In 1862, Jeays paid £78 for 16 hectares (39 acres) of land along Simpsons Road, from the corner of Cooper's Camp Road, towards Ithaca Creek and abutting what is now Bowman Park (the latter area then known as the 'Cobbler's Flats', because of the abundance of the weed 'cobblers pegs'), west of the area then known as Upper Paddington. His wife believed that living on this land would be healthier for her than their home on the 'Green Hills'. Accordingly, Jeays built a grand English-style home, using rough stone and decorated with gables and casement windows, naming it 'Bardon' after Bardon Hill in his native Leicestershire. The suburb was subsequently named 'Bardon' after this house, in 1926. However, by the time the house was completed his wife had died and Joshua was too broken-hearted to live in the house that he had built for his wife, and it was then occupied by his son Charles and later by Edwyn Lilley (son of his daughter Sarah Jane and Charles Lilley). The house was purchased by the Brisbane Diocese of the Catholic Church in 1925 and now stands in the grounds of St Joseph's Catholic Primary School, The Drive, Bardon.

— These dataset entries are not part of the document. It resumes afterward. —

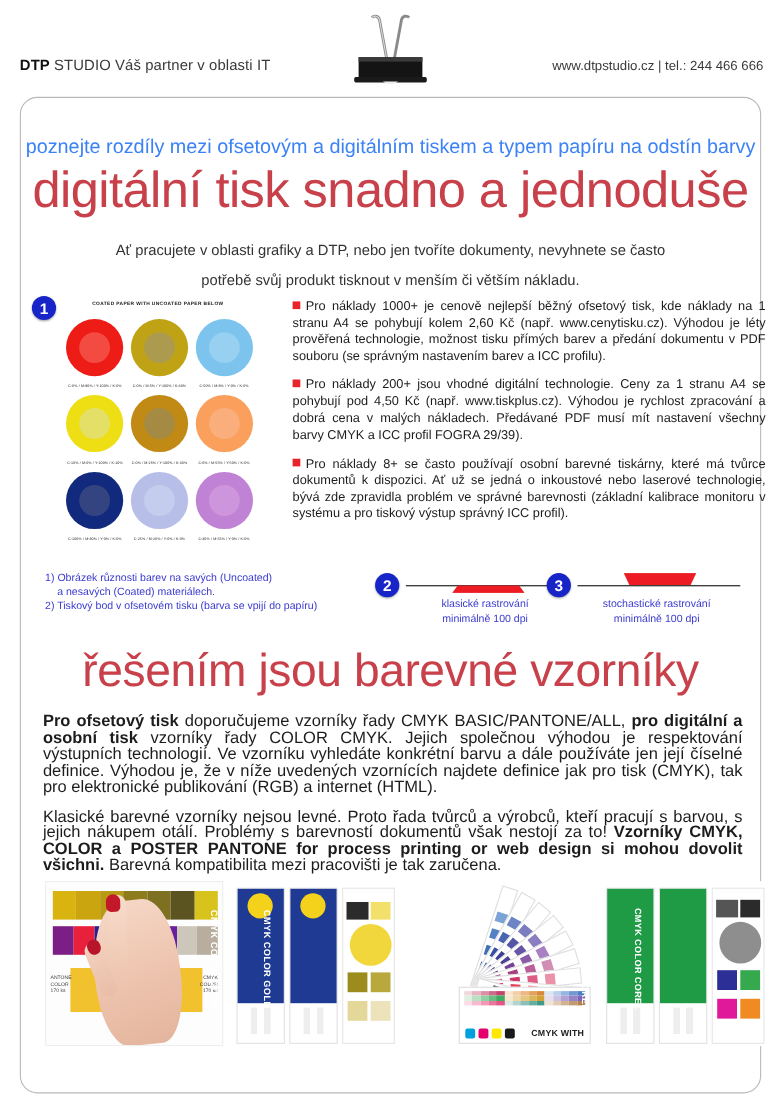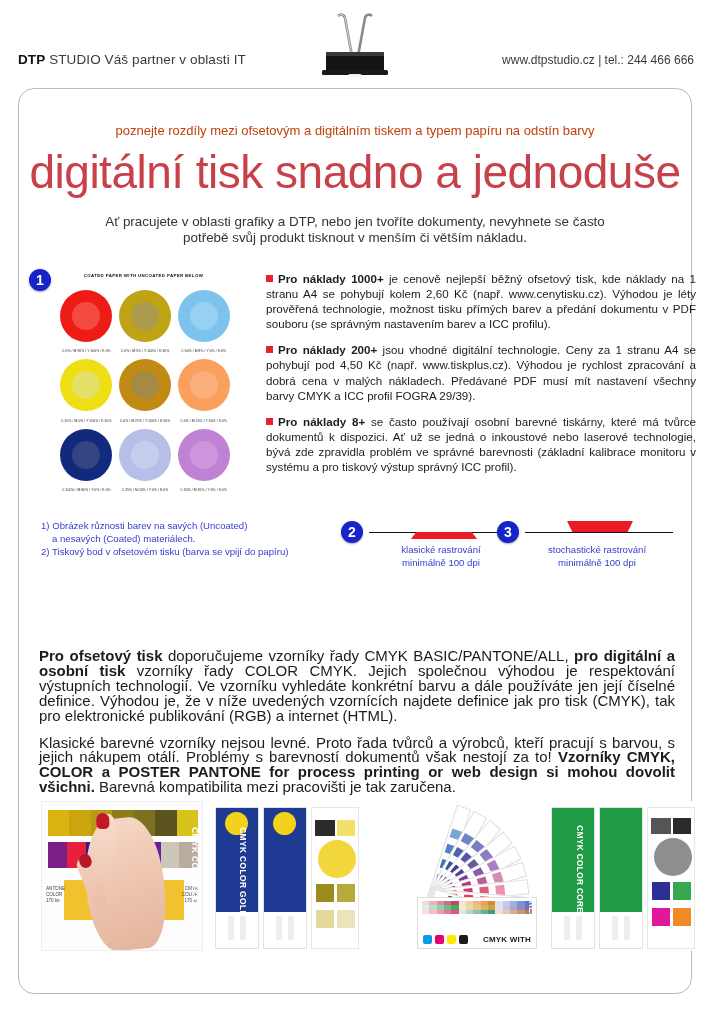--- a/index.html
+++ b/index.html
@@ -38,7 +38,7 @@
   
   .kicker{
     position:absolute;left:0;right:0;top:34px;text-align:center;
-    font-size:13px;color:#c2410c;
+    font-size:18px;color:#3b82f6;
   }
   .title1{
     position:absolute;left:0;right:0;top:57px;text-align:center;

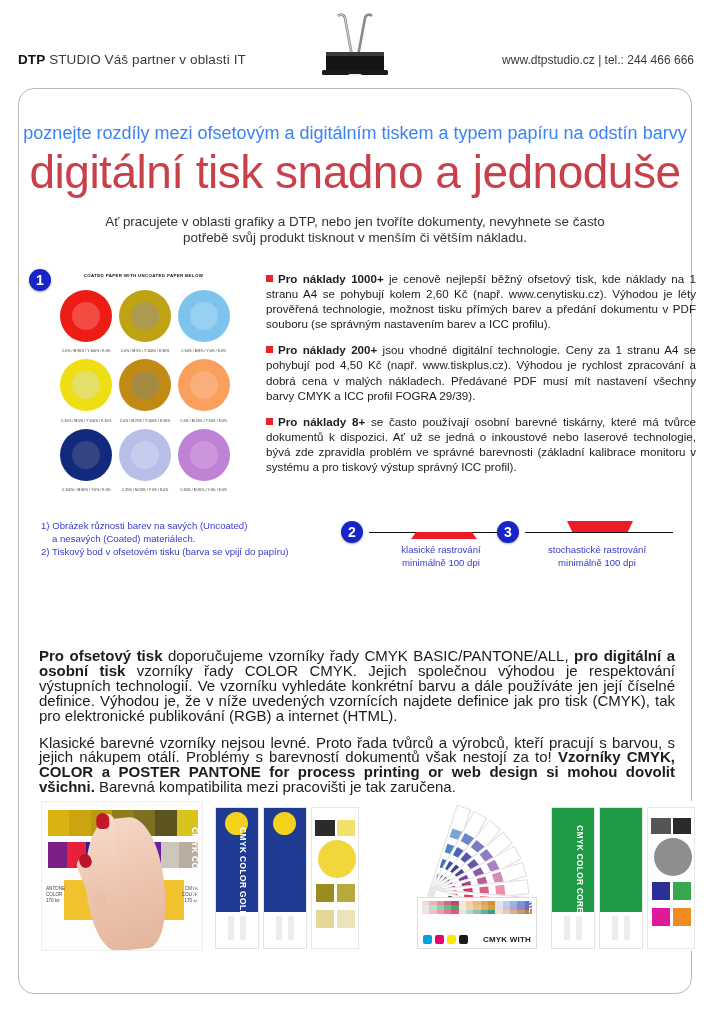--- a/index.html
+++ b/index.html
@@ -47,7 +47,7 @@
   }
   .lede{
     position:absolute;left:80px;right:80px;top:125px;text-align:center;
-    font-size:13.4px;line-height:16px;color:#333;
+    font-size:13.4px;line-height:27px;color:#333;
   }
 
   

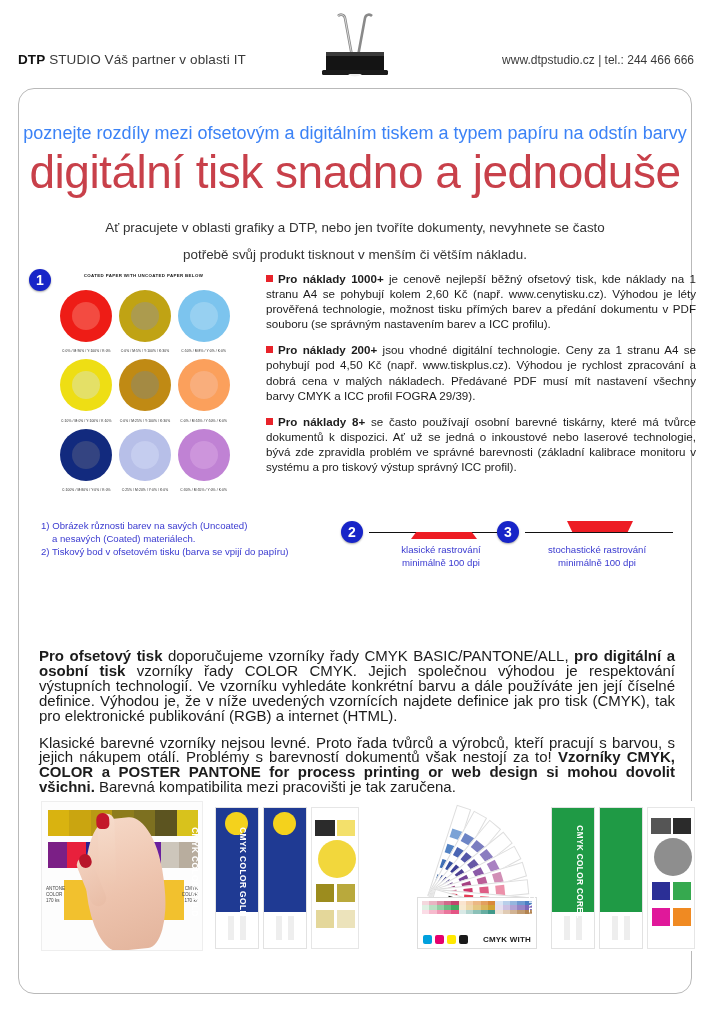--- a/index.html
+++ b/index.html
@@ -94,7 +94,7 @@
     display:inline-block;width:7px;height:7px;background:#e8232a;
     margin-right:5px;vertical-align:1px;
   }
-  .bp b{font-weight:bold;}
+  .bp b{font-weight:normal;}
 
   
   .legend{

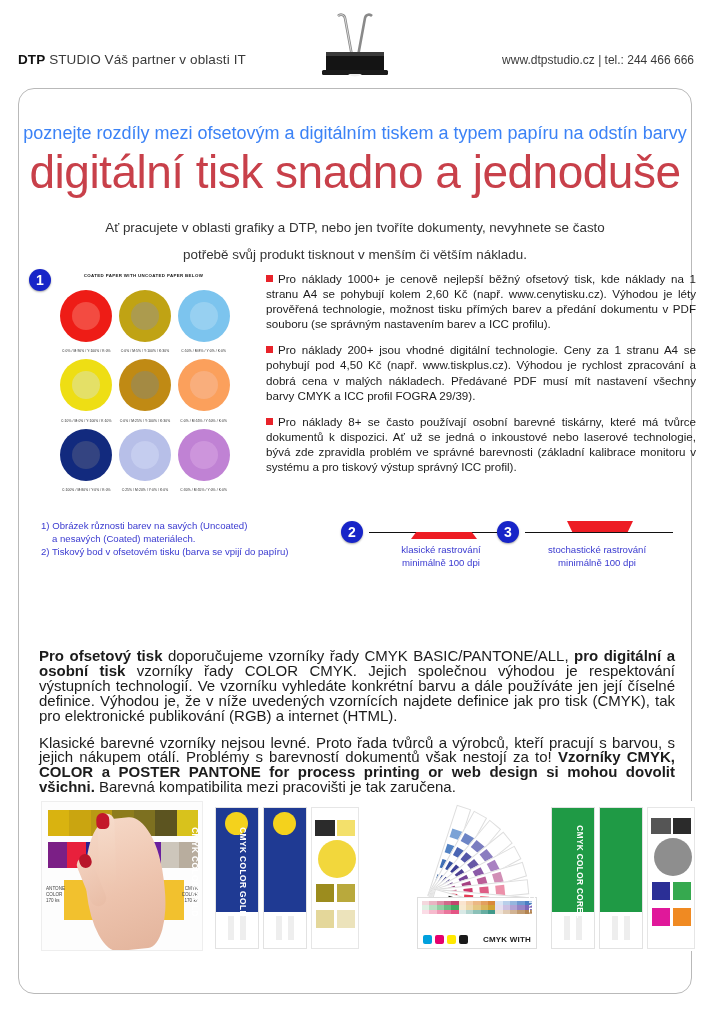--- a/index.html
+++ b/index.html
@@ -397,6 +397,7 @@
     </div>
   </div>
 
+  <div class="title2">řešením jsou barevné vzorníky</div>
 
   <div class="body">
     <div class="para">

Joshua Jeays died on 11 March 1881 in Brisbane and is buried in Toowong Cemetery. with his wife Sarah who, as noted above, predeceased him, dying on 26 July 1864 in Brisbane. Sarah was originally buried in Paddington Cemetery but was most likely one of those re-interred in Toowong Cemetery (the Paddington Cemetery was redeveloped as a recreational site for athletics and other sports and in 1914 was fenced off and renamed Lang Park).

==Business life==
Jeays started work in England as a carpenter. In Brisbane, he worked as a builder, architect and stonemason and was involved in the construction of the gallery of the original St John's (Church of England) pro-cathedral in the Queen's Gardens (1854), the second Albert Street Methodist Church building (1856, since demolished), as well as building homes of prominent Brisbane residents Walter Hill, (founder of the Botanic Gardens), the infamous Patrick Mayne's 'Moorlands' at Auchenflower, and the Cribb family. He was also involved in the development of Brisbane's water supply and drainage system.

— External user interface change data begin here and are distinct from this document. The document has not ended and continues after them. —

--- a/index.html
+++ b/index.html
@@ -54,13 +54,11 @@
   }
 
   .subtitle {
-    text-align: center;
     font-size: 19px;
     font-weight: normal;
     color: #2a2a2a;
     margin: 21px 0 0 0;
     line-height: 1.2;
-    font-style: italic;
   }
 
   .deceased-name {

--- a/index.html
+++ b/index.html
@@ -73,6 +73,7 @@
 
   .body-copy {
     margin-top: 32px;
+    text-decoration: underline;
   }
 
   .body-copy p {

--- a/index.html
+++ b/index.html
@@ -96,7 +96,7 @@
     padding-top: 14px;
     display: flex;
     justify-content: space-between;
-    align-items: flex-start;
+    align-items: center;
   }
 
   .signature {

Jeays built and provided the stone from his quarry at Woogaroo (the area now named Goodna) for Brisbane's first Government House, now part of the Queensland University of Technology's Gardens Point campus. He also partially built the George Street side of Parliament House, Brisbane, which John Petrie completed in 1868.

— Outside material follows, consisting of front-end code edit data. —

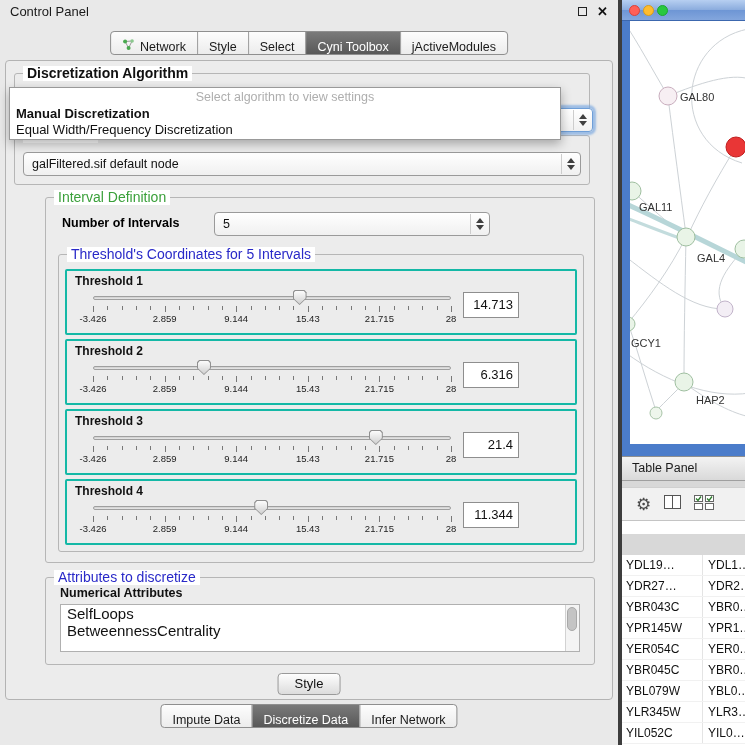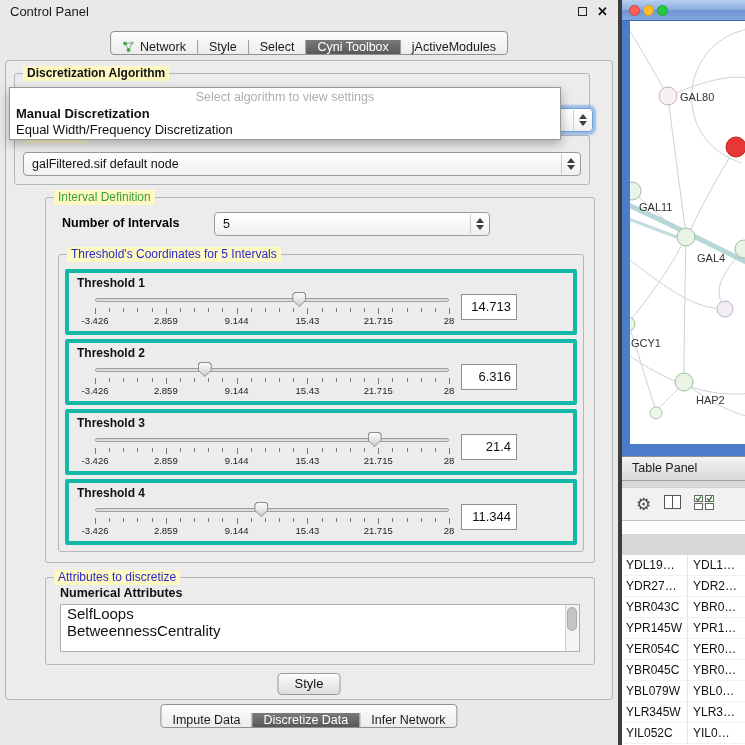--- a/index.html
+++ b/index.html
@@ -19,8 +19,8 @@
              background:linear-gradient(#fdfdfd,#ececec); height:24px; overflow:hidden; }
   #top-tabs { top:31px; left:50%; transform:translateX(-50%); }
   #bottom-tabs { top:704px; left:50%; transform:translateX(-50%); }
-  .seg-tab { display:flex; align-items:flex-start; gap:5px; padding:0 11px; font-size:12.5px; color:#1a1a1a;
-             border-right:1px solid #9a9a9a; white-space:nowrap;margin-top:8px; }
+  .seg-tab { display:flex; align-items:flex-end; gap:5px; padding:0 11px; font-size:12.5px; color:#1a1a1a;
+             border-right:1px solid #9a9a9a; white-space:nowrap; }
   .seg-tab:last-child { border-right:none; }
   .seg-tab.sel { background:linear-gradient(#7a7a7a,#585858); color:#fff; }
 

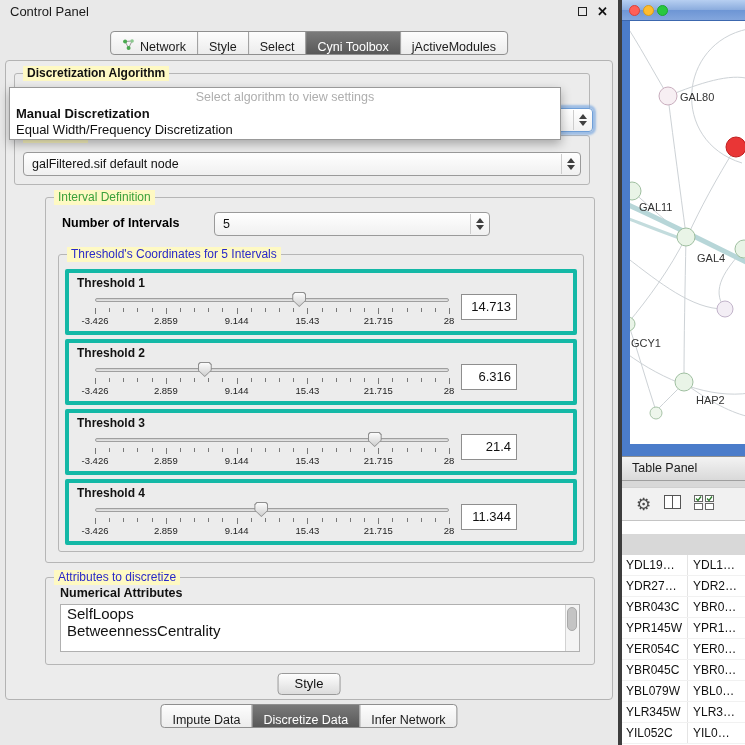--- a/index.html
+++ b/index.html
@@ -28,7 +28,7 @@
              border:1px solid #b3b3b3; border-radius:4px; }
 
   .group { position:absolute; border:1px solid #b6b6b6; border-radius:3px; }
-  .legend { position:absolute; top:-8px; left:8px; background:#fef9c3; padding:0 4px; font-size:12px; line-height:15px; white-space:nowrap; }
+  .legend { position:absolute; top:-8px; left:8px; background:#ffffff; padding:0 4px; font-size:14px; line-height:15px; white-space:nowrap; }
   .legend.bold { font-weight:bold; color:#111; }
   .legend.green { color:#3aa03a; }
   .legend.navy { color:#2929c8; }

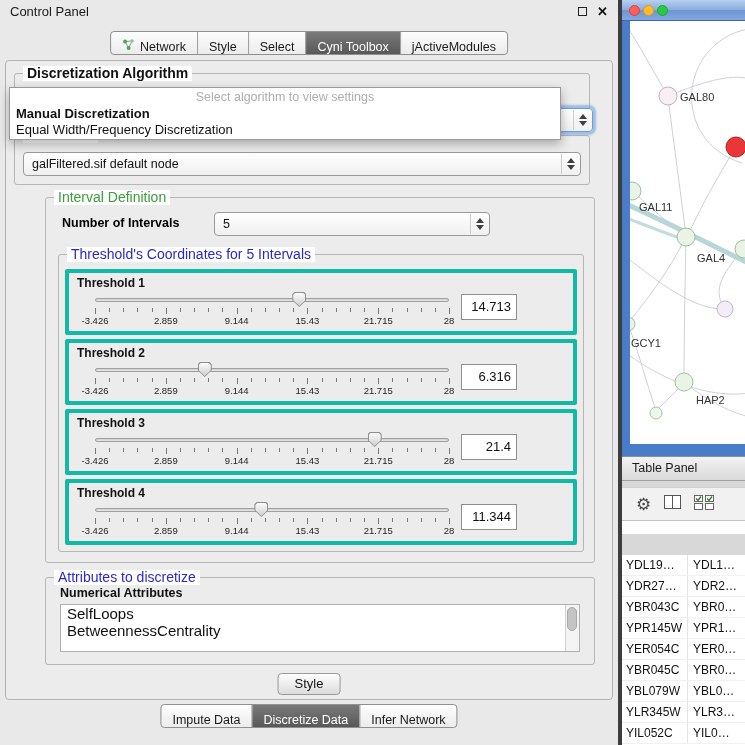--- a/index.html
+++ b/index.html
@@ -64,7 +64,7 @@
                       border:1px solid #b6b6b6; border-radius:3px; }
   #thresholds { position:absolute; left:6px; right:6px; top:14px; bottom:6px; display:flex;
                 flex-direction:column; gap:4px; }
-  .th-panel { flex:1; border:4px solid #14b8a6; border-radius:2px; padding:3px 8px 1px; background:#ececec; }
+  .th-panel { flex:1; border:2px solid #14b8a6; border-radius:2px; padding:3px 8px 1px; background:#ececec; }
   .th-label { font-weight:bold; font-size:12px; margin-bottom:2px; color:#111; }
   .th-row { display:flex; align-items:flex-start; }
   .slider { flex:1; margin:0 10px 0 16px; position:relative; }

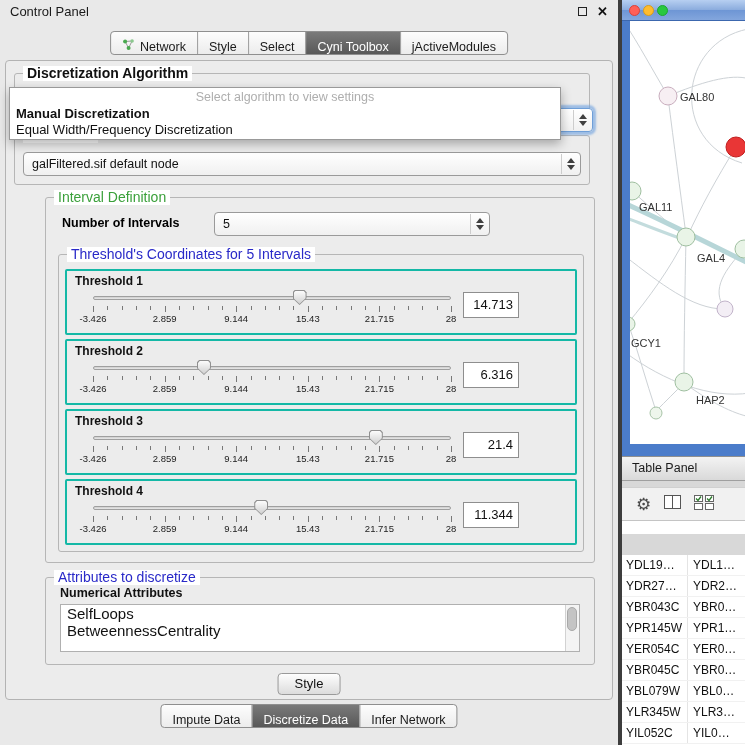--- a/index.html
+++ b/index.html
@@ -128,7 +128,7 @@
   #table-rows { position:absolute; top:555px; left:0; right:0; bottom:0; background:#fff; overflow:hidden; }
   .trow { display:flex; height:21px; border-bottom:1px solid #f1f1f1; }
   .tcell { font-size:12px; line-height:21px; color:#111; white-space:nowrap; overflow:hidden; }
-  .c1 { width:66px; padding-left:4px; border-right:1px solid #e4e4e4; }
+  .c1 { width:81px; padding-left:4px; border-right:1px solid #e4e4e4; }
   .c2 { flex:1; padding-left:5px; }
 </style>
 </head>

Jeays built the Wharf Street Congregational Church, Brisbane (1859–1860).

==Public service==
Jeays was an alderman of the Brisbane Municipal Council, from 1859 to 1867, including serving as mayor in 1864. He also served on a number of committees, including:
- Improvement Committee 1860–1867
- Bridge Committee 1862–1864, 1866–1867
- Water Committee 1863, 1864
- Lighting Committee 1863
- Incorporation Committee 1864

Jeays has been described as having "radical political views" and as an Orangeman and Evangelical.

==Legacy==
Among the facilities named after him are Jeays Street in Bowen Hills and the 'Joshua Jeays Conference Room' at the Bardon Professional Centre.

Joshua's grandson Charles Joshua Jeays founded Jeays Hardware.